I can even do an incremental import to bring in new rows, appending their contents to the existing ones in Hive/HDFS:

[oracle@bigdatalite ~]$ sqoop import --connect jdbc:oracle:thin:@localhost:1521/orcl --username MOVIEDEMO --password welcome1 --table CREW --hive-import --incremental append --check-column CREW_ID

The data I’ve now loaded can be processed by a tool such as ODI, or you can use a tool such as Pig to do some further analysis or number crunching, like this:

grunt> RAW_DATA = LOAD 'ACTIVITY' USING PigStorage(',') AS  
grunt> (act_type: int, act_desc: chararray);  
grunt> B = FILTER RAW_DATA by act_type < 5; 
grunt> STORE B into 'FILTERED_ACTIVITIES' USING PigStorage(‘,'); 

the output of which is another file on HDFS. Finally, I can export this data back to my Oracle database using the sqoop export feature:

[oracle@bigdatalite ~]$ sqoop export --connect jdbc:oracle:thin:@localhost:1521/orcl --username MOVIEDEMO --password welcome1 --table ACTIVITY_FILTERED --export-dir FILTERED_ACTIVITIES

So there’s a lot more to sqoop than just this, including features and topics such as compression, transforming data and so on, but it’s a useful tool and also something you could call from the command-line, using an ODI Tool if you want to.

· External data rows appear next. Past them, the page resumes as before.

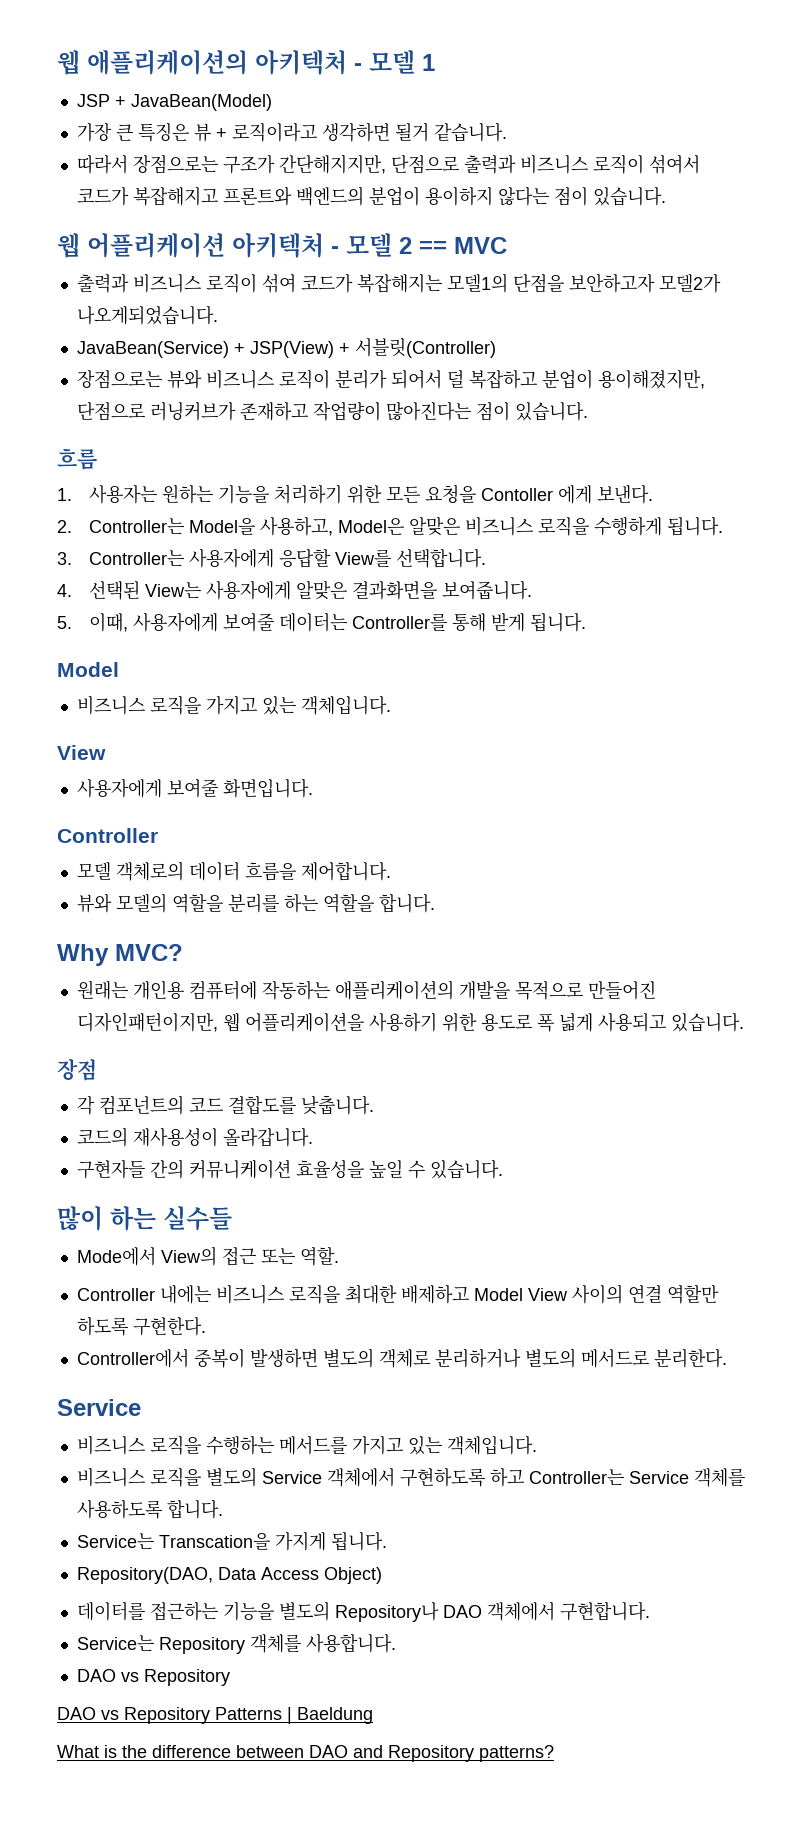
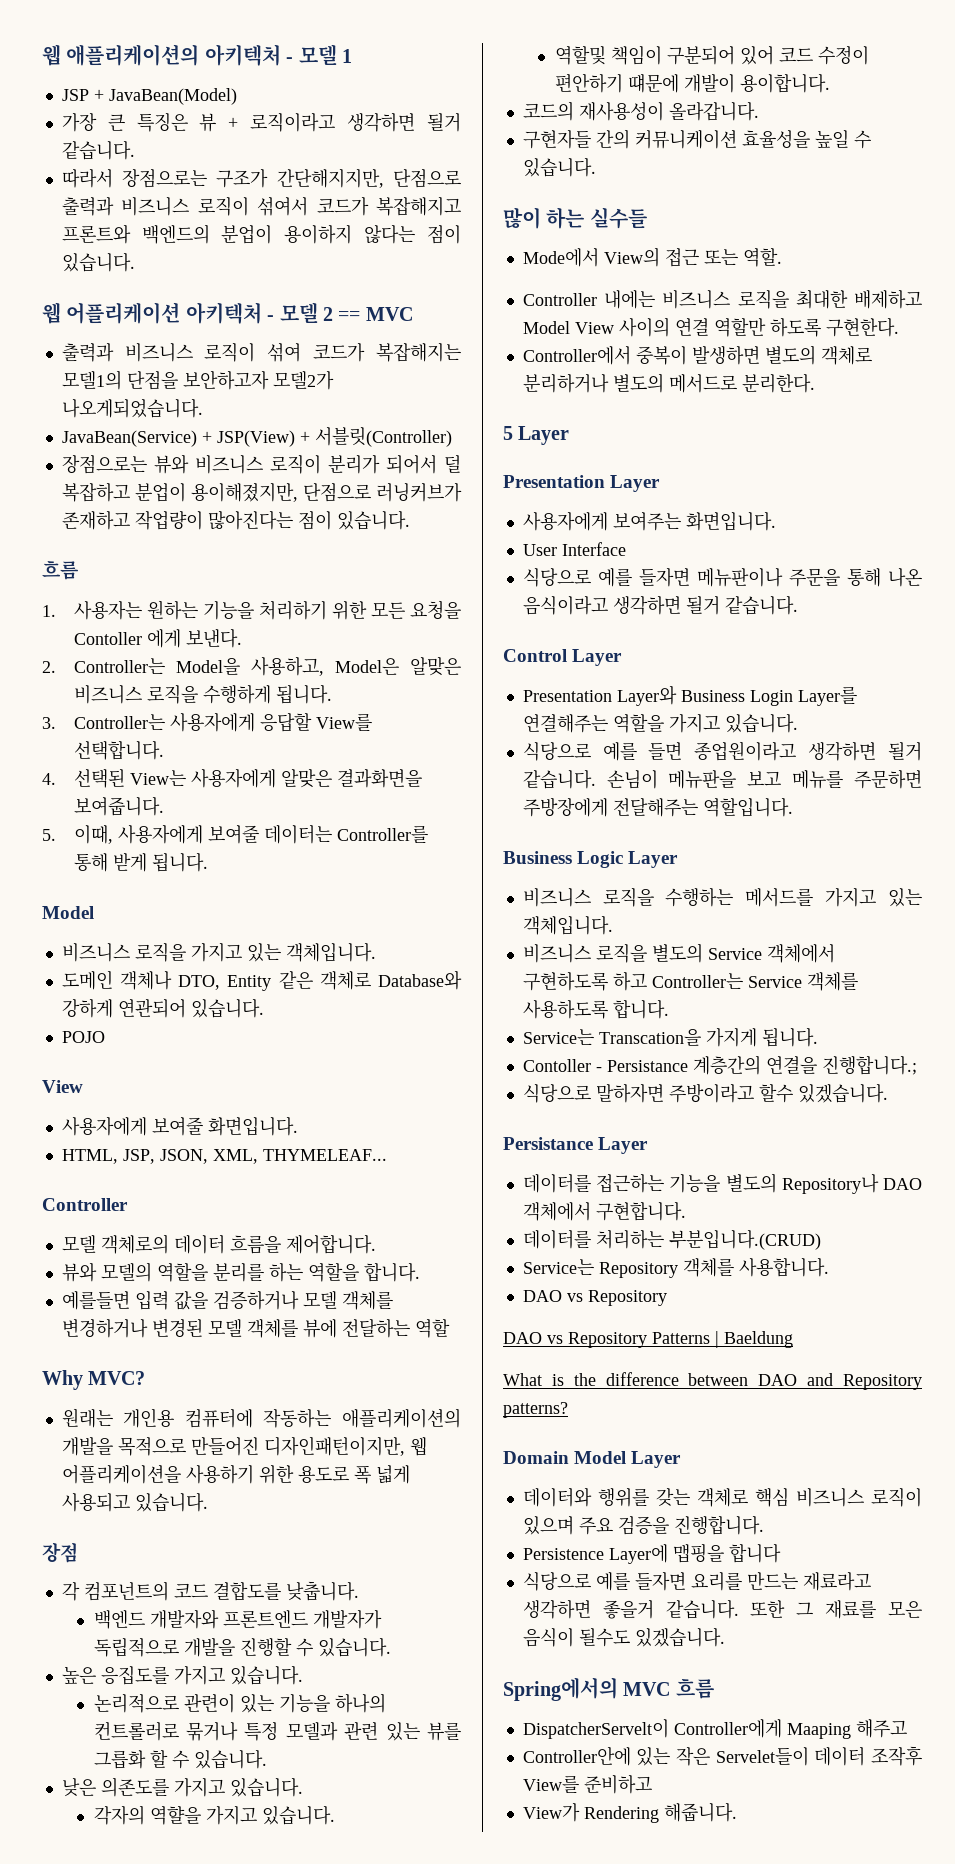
(391, 705) none -> [61,970,462,991] [61,998,264,1018] [61,1031,105,1043] // 도메인 객체나 DTO, Entity 같은 객체로 Database와 강하게 연관되어 있습니다. // POJO
(313, 788) none -> [61,1149,387,1164] // HTML, JSP, JSON, XML, THYMELEAF...
(435, 903) none -> [61,1291,393,1310] [61,1319,450,1338] // 예를들면 입력 값을 검증하거나 모델 객체를 변경하거나 변경된 모델 객체를 뷰에 전달하는 역할
(374, 1105) none -> [93,1609,382,1629] [93,1637,391,1657] [61,1665,303,1685] [93,1693,386,1713] [93,1721,461,1741] [93,1749,267,1769] [61,1777,303,1797] [93,1805,335,1825] [554,46,869,65] [554,73,830,93] // 백엔드 개발자와 프론트엔드 개발자가 독립적으로 개발을 진행할 수 있습니다. // 높은 응집도를 가지고 있습니다. // 논리적으로 관련이 있는 기능을 하나의 컨트롤러로 묶거나 특정 모델과 관련 있는 뷰를 그릅화 할 수 있습니다. // 낮은 의존도를 가지고 있습니다. // 각자의 역햘을 가지고 있습니다. // 역할및 책임이 구분되어 있어 코드 수정이 편안하기 떄문에 개발이 용이합니다.
[57,1399,141,1416] Service -> [503,426,570,445] [503,475,661,492] [522,511,776,531] [522,542,626,556] [522,567,922,587] [522,595,798,615] [503,649,623,666] [522,685,857,706] [522,713,798,733] [522,741,922,761] [522,769,922,789] [522,797,793,817] [503,851,679,868] 5 Layer // Presentation Layer // 사용자에게 보여주는 화면입니다. // User Interface // 식당으로 예를 들자면 메뉴판이나 주문을 통해 나온 음식이라고 생각하면 될거 같습니다. // Control Layer // Presentation Layer와 Business Login Layer를 연결해주는 역할을 가지고 있습니다. // 식당으로 예를 들면 종업원이라고 생각하면 될거 같습니다. 손님이 메뉴판을 보고 메뉴를 주문하면 주방장에게 전달해주는 역할입니다. // Business Logic Layer
[76,1567,382,1584] Repository(DAO, Data Access Object) -> [522,1055,917,1075] [522,1083,888,1103] [503,1137,649,1154] Contoller - Persistance 계층간의 연결을 진행합니다.; // 식당으로 말하자면 주방이라고 할수 있겠습니다. // Persistance Layer
(650, 1611) none -> [522,1229,821,1250] // 데이터를 처리하는 부분입니다.(CRUD)
(554, 1753) none -> [503,1451,682,1468] [522,1487,922,1507] [522,1515,764,1535] [522,1543,781,1564] [522,1571,871,1591] [522,1599,922,1619] [522,1627,725,1647] [503,1677,714,1701] [522,1719,907,1739] [522,1746,922,1766] [522,1775,652,1794] [522,1802,737,1823] // Domain Model Layer // 데이터와 행위를 갖는 객체로 핵심 비즈니스 로직이 있으며 주요 검증을 진행합니다. // Persistence Layer에 맵핑을 합니다 // 식당으로 예를 들자면 요리를 만드는 재료라고 생각하면 좋을거 같습니다. 또한 그 재료를 모은 음식이 될수도 있겠습니다. // Spring에서의 MVC 흐름 // DispatcherServelt이 Controller에게 Maaping 해주고 // Controller안에 있는 작은 Servelet들이 데이터 조작후 View를 준비하고 // View가 Rendering 해줍니다.

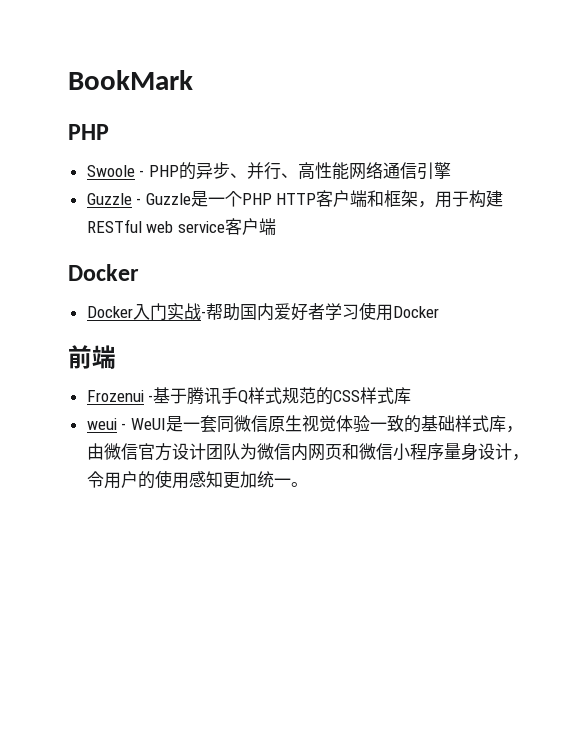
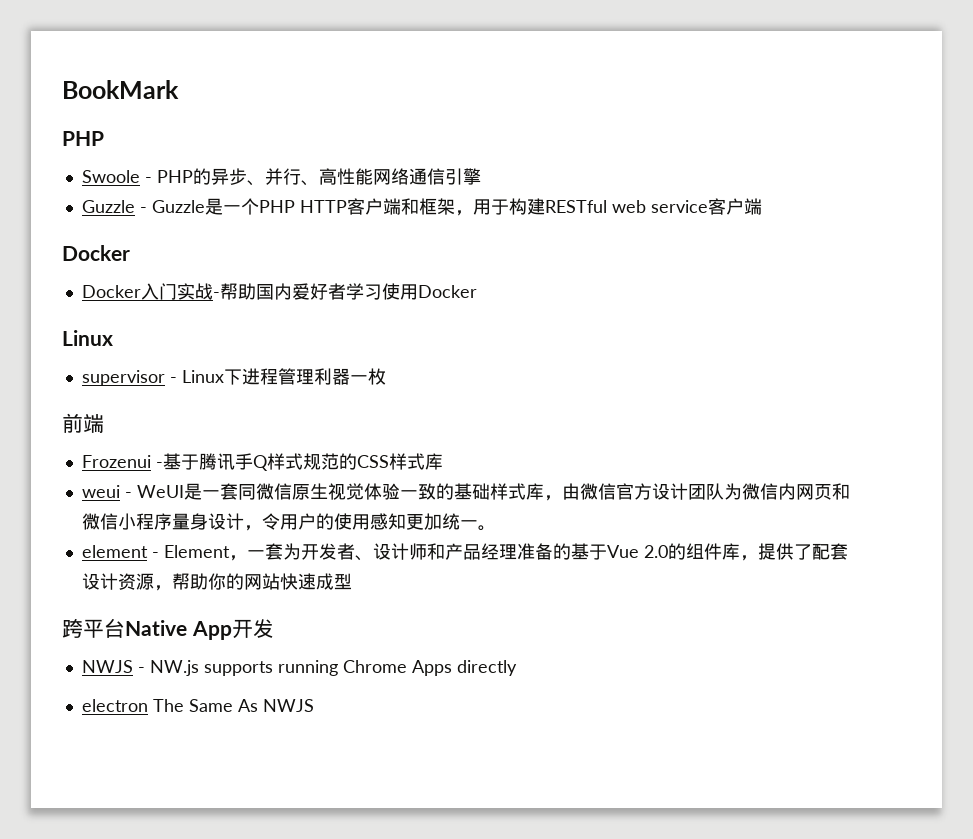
(439, 312) none -> [62,330,113,346] [81,368,386,386] // Linux // supervisor - Linux下进程管理利器一枚
(308, 484) none -> [81,543,848,561] [81,573,352,591] [62,618,274,640] [81,660,517,676] [81,699,314,712] // element - Element，一套为开发者、设计师和产品经理准备的基于Vue 2.0的组件库，提供了配套设计资源，帮助你的网站快速成型 // 跨平台Native App开发 // NWJS - NW.js supports running Chrome Apps directly // electron The Same As NWJS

Recent versions of Hue also come with a GUI for Sqoop, giving you the ability to create jobs graphically and also schedule them using Oozie, the Hadoop scheduler in CDH4,

Running R on Hadoop using Oracle R Advanced Analytics for Hadoop

When most people think about analytics and Hadoop, they tend to think of technologies such as Hive, Pig and Impala as the main tools a data analyst uses. When you talk to data analysts and data scientists though, they’ll usually tell you that their primary tool when working on Hadoop and big data sources is in fact “R”, the open-source statistical and modelling language “inspired” by SAS but now with its own rich ecosystem, and particularly suited to the data preparation, data analysis and data correlation tasks you’ll often do on a big data project.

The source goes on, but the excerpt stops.